▶ _Assigned task_
The records below need to be repeated exactly, with every picture left out.
Working data Start Marker
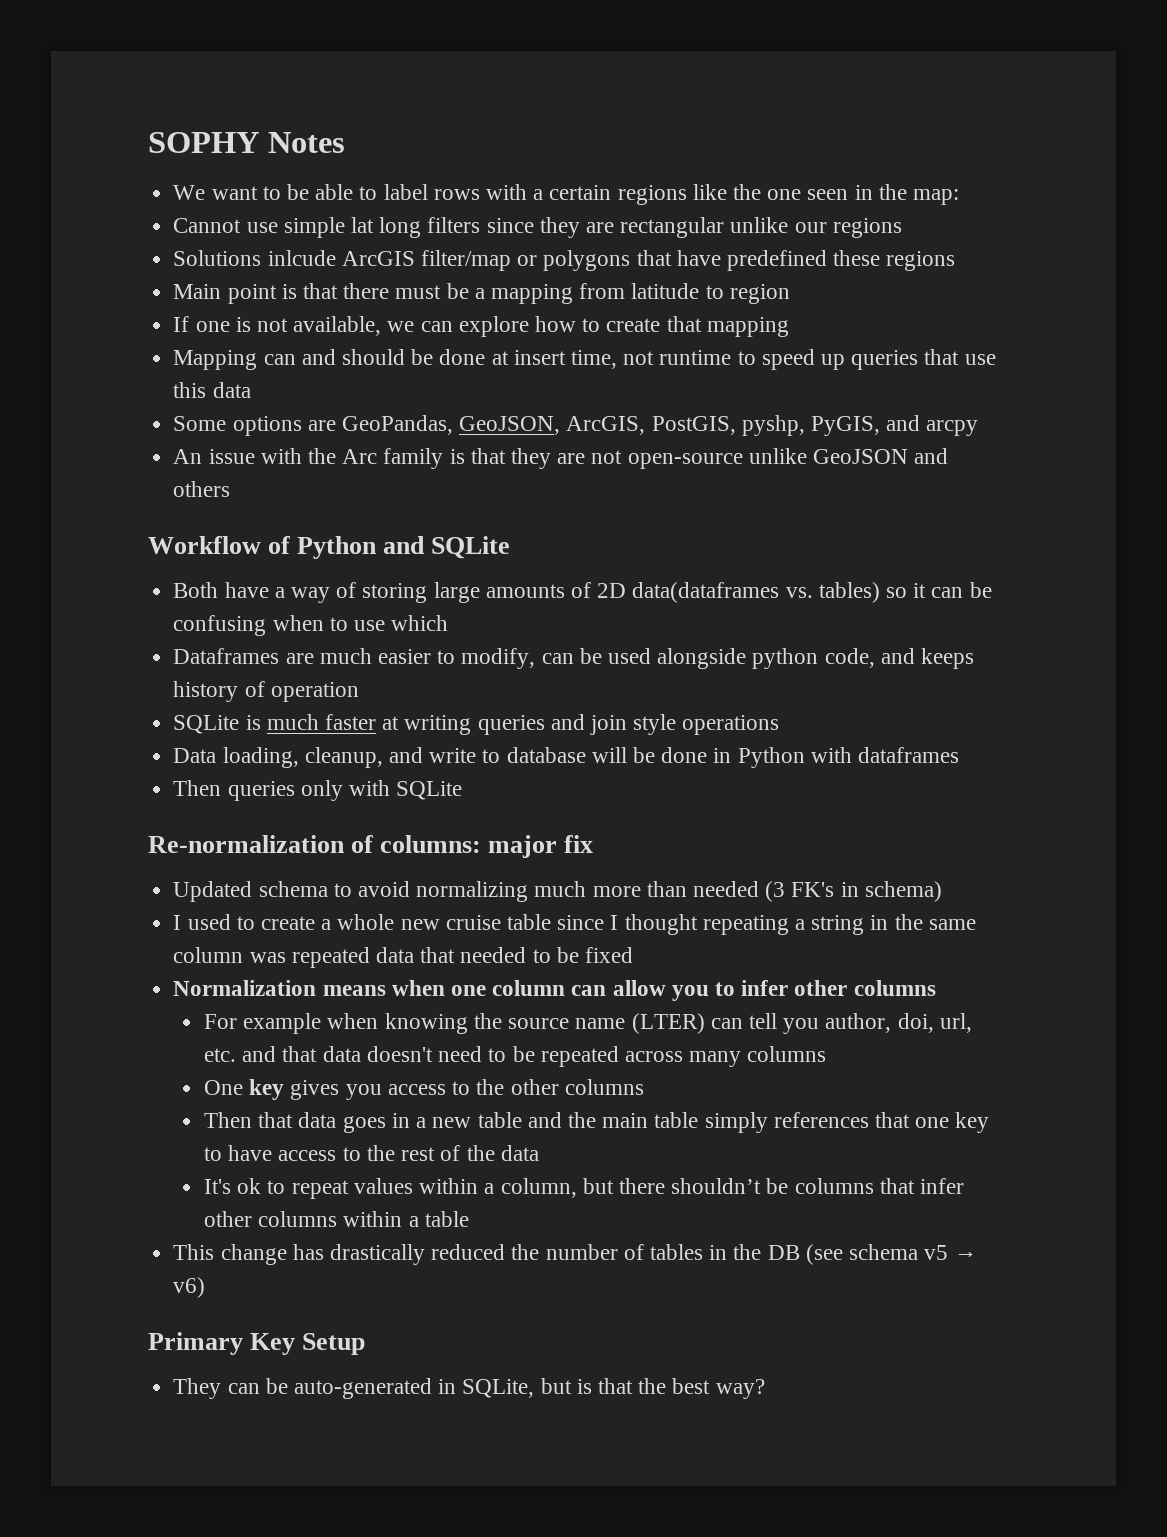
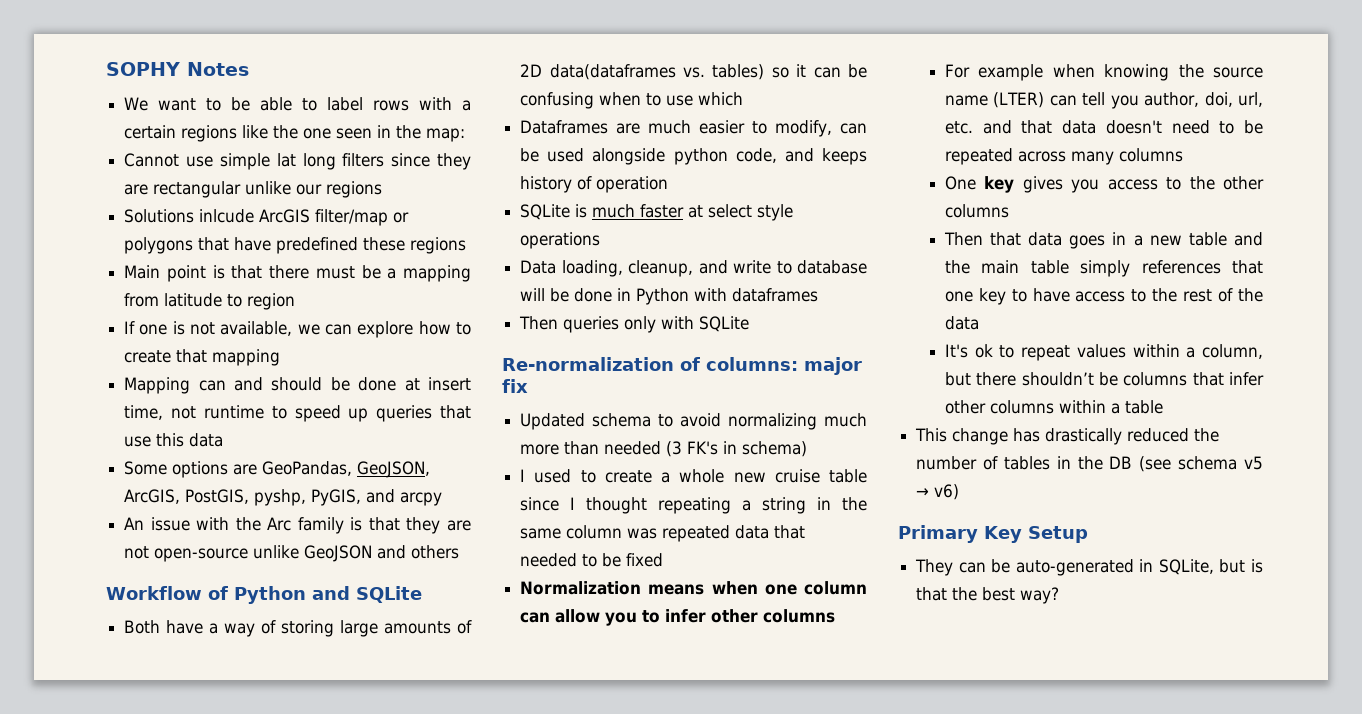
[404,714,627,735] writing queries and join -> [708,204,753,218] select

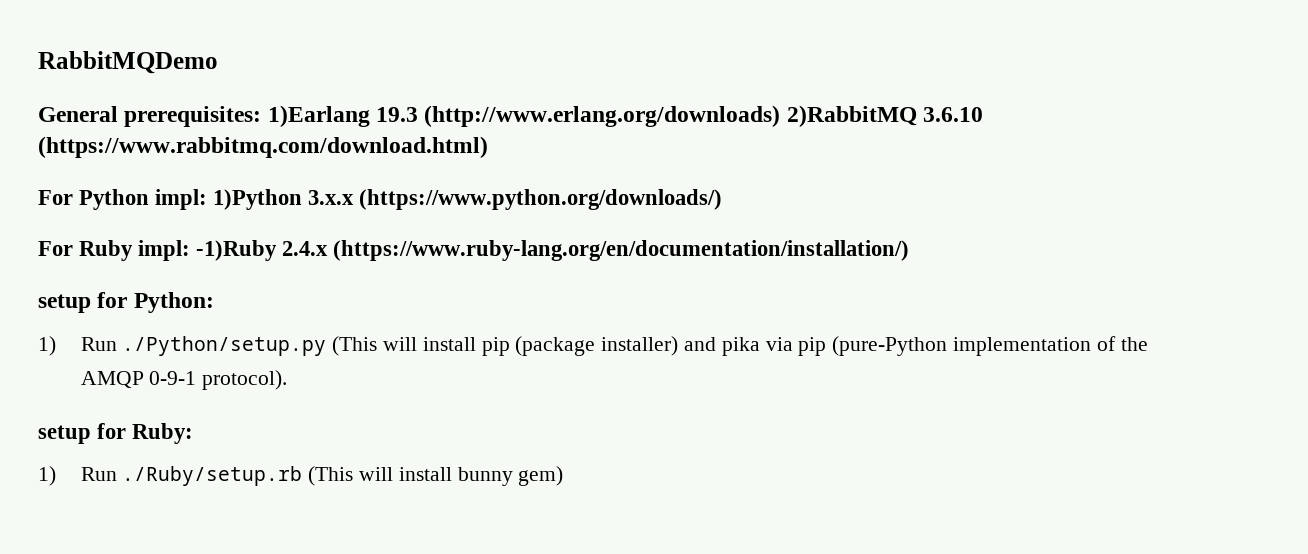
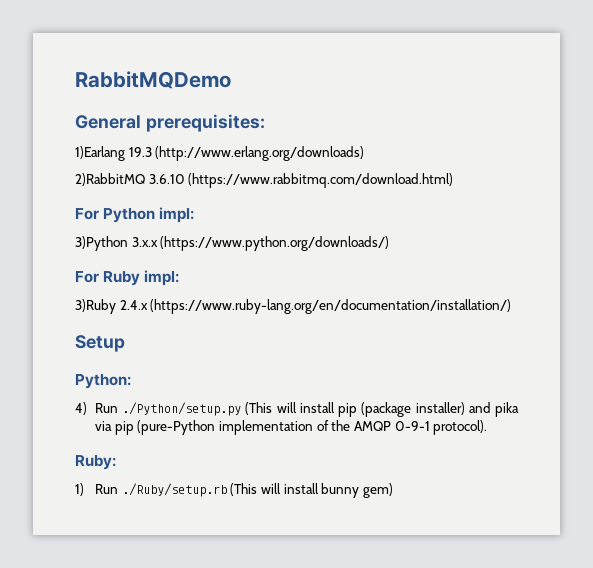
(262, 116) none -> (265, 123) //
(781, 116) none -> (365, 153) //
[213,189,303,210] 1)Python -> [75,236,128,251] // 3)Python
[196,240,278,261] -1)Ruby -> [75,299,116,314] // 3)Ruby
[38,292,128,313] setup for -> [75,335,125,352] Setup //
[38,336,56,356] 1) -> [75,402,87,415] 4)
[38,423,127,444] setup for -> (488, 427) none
Working data End Marker
▶ _Exercise output_
[404,714,627,735] writing queries and join -> [708,204,753,218] select

(262, 116) none -> (265, 123) //
(781, 116) none -> (365, 153) //
[213,189,303,210] 1)Python -> [75,236,128,251] // 3)Python
[196,240,278,261] -1)Ruby -> [75,299,116,314] // 3)Ruby
[38,292,128,313] setup for -> [75,335,125,352] Setup //
[38,336,56,356] 1) -> [75,402,87,415] 4)
[38,423,127,444] setup for -> (488, 427) none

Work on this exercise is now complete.